Exercise
Only the number is wanted: how many lines of these entries contain the word "class"?

★ ★ ★ ★ ★

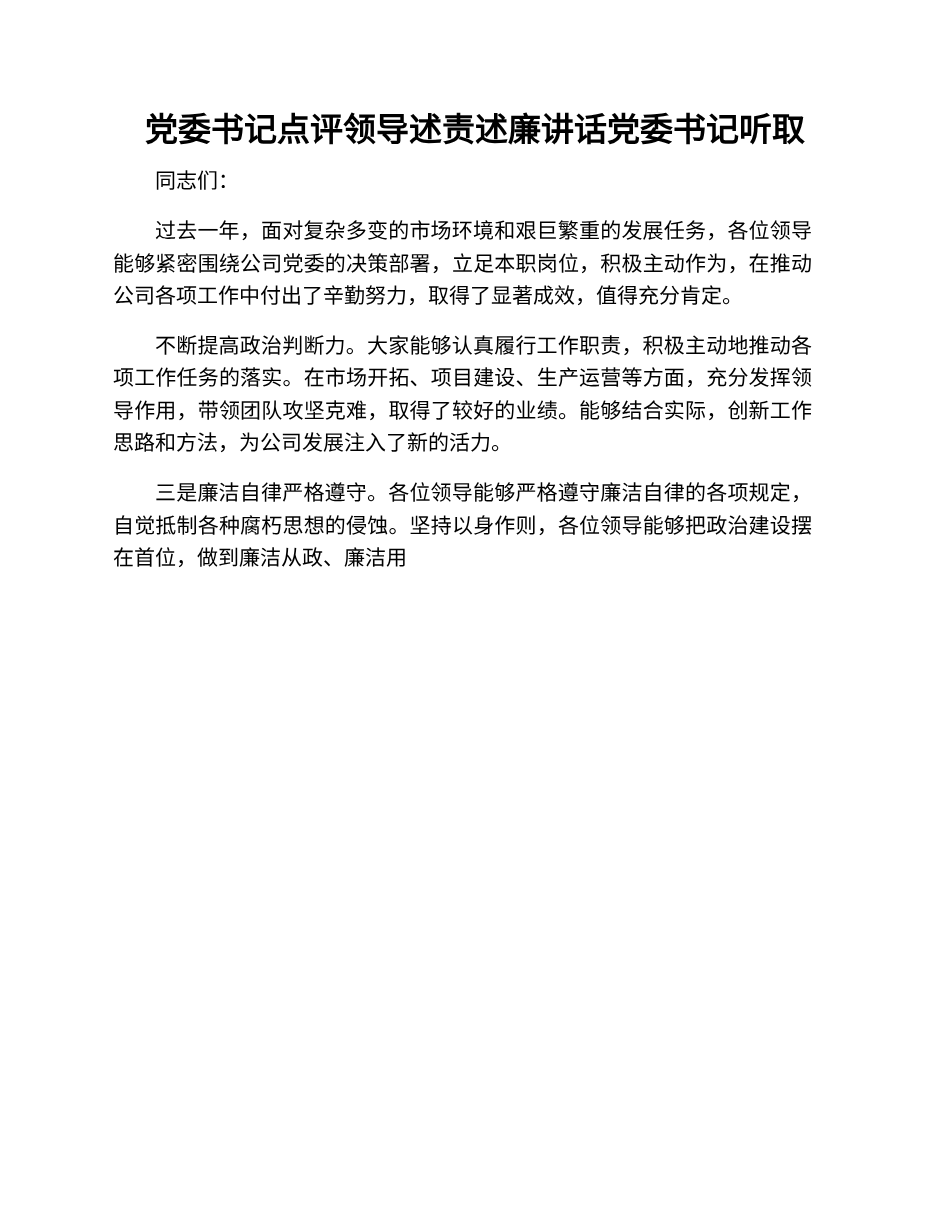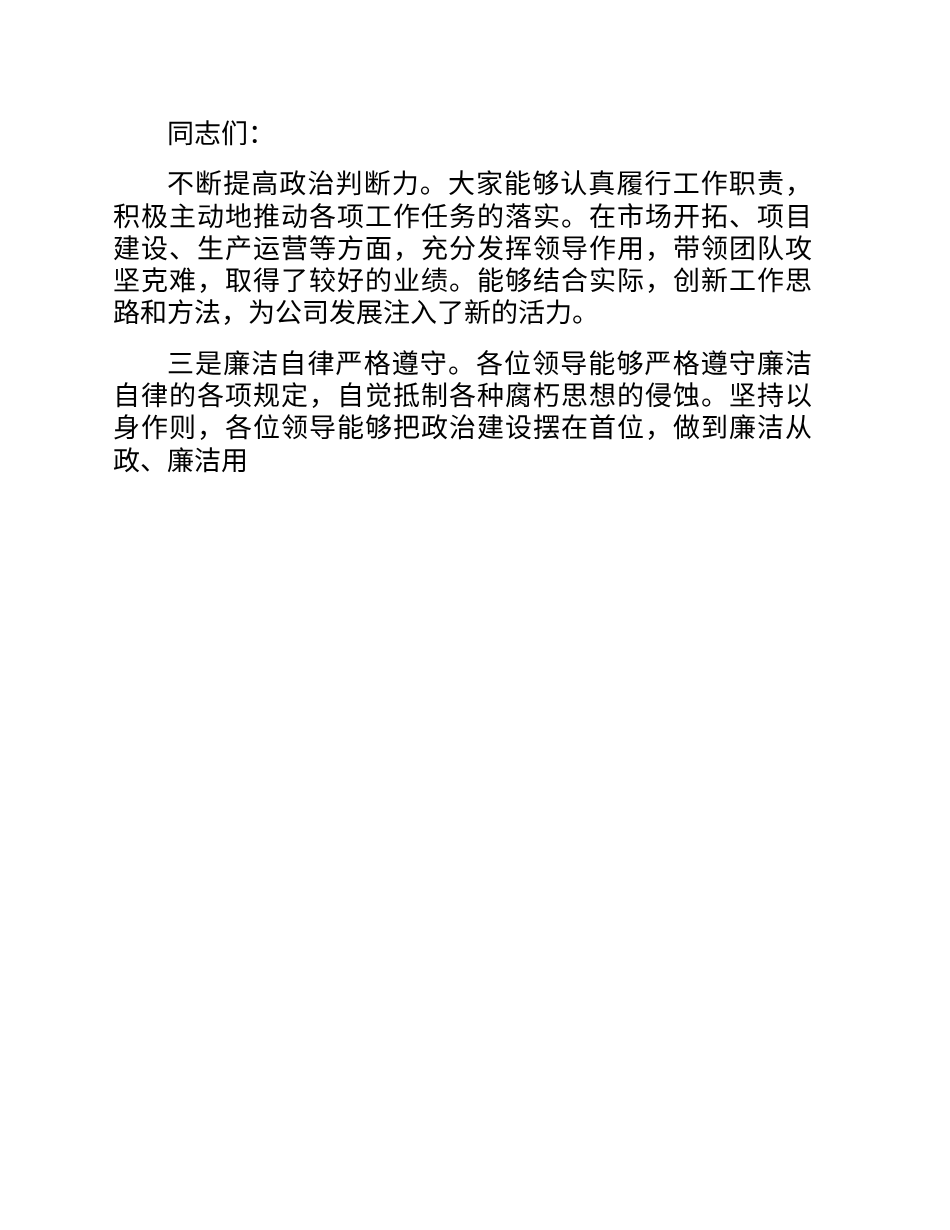--- a/index.html
+++ b/index.html
@@ -54,6 +54,7 @@
 
 <div class="page">
   <h1 class="doc-title">
+    <span class="title-line">党委书记点评领导述责述廉讲话党委书记听取</span>
   </h1>
   <div class="doc-column">
     <p class="para">同志们：</p>

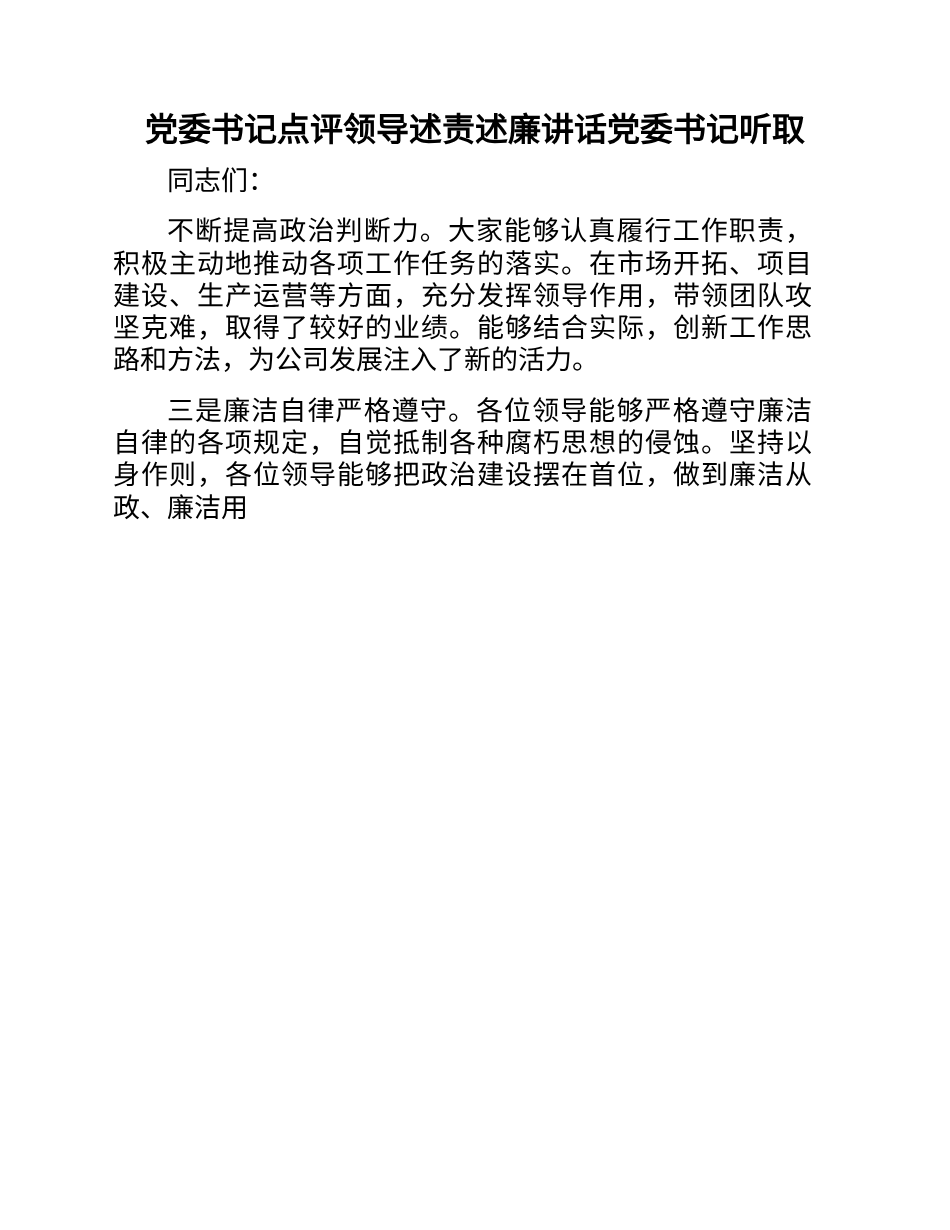--- a/index.html
+++ b/index.html
@@ -41,7 +41,7 @@
     margin: 0 0 18px 0;
     font-family: "Liberation Serif", serif;
     font-weight: 400;
-    font-size: 27px;
+    font-size: 21px;
     line-height: 32.3px;
     text-align: justify;
     text-indent: 2em;

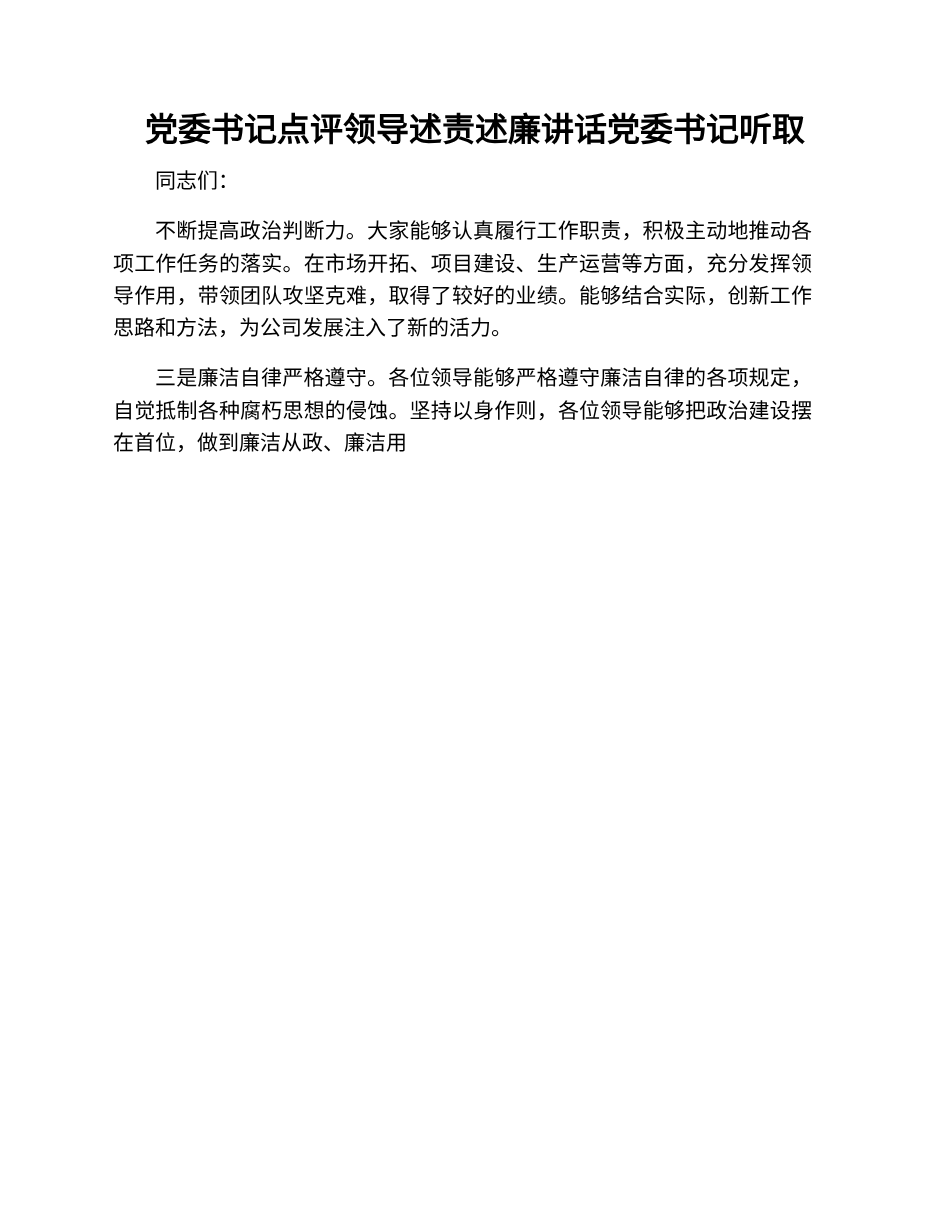--- a/index.html
+++ b/index.html
@@ -59,6 +59,7 @@
   <div class="doc-column">
     <p class="para">同志们：</p>
     <div id="paragraphs">
+        <p class="para">过去一年，面对复杂多变的市场环境和艰巨繁重的发展任务，各位领导能够紧密围绕公司党委的决策部署，立足本职岗位，积极主动作为，在推动公司各项工作中付出了辛勤努力，取得了显著成效，值得充分肯定。</p>
         <p class="para">不断提高政治判断力。大家能够认真履行工作职责，积极主动地推动各项工作任务的落实。在市场开拓、项目建设、生产运营等方面，充分发挥领导作用，带领团队攻坚克难，取得了较好的业绩。能够结合实际，创新工作思路和方法，为公司发展注入了新的活力。</p>
         <p class="para">三是廉洁自律严格遵守。各位领导能够严格遵守廉洁自律的各项规定，自觉抵制各种腐朽思想的侵蚀。坚持以身作则，各位领导能够把政治建设摆在首位，做到廉洁从政、廉洁用</p>
       </div>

★ ★ ★ ★ ★

Solution below
10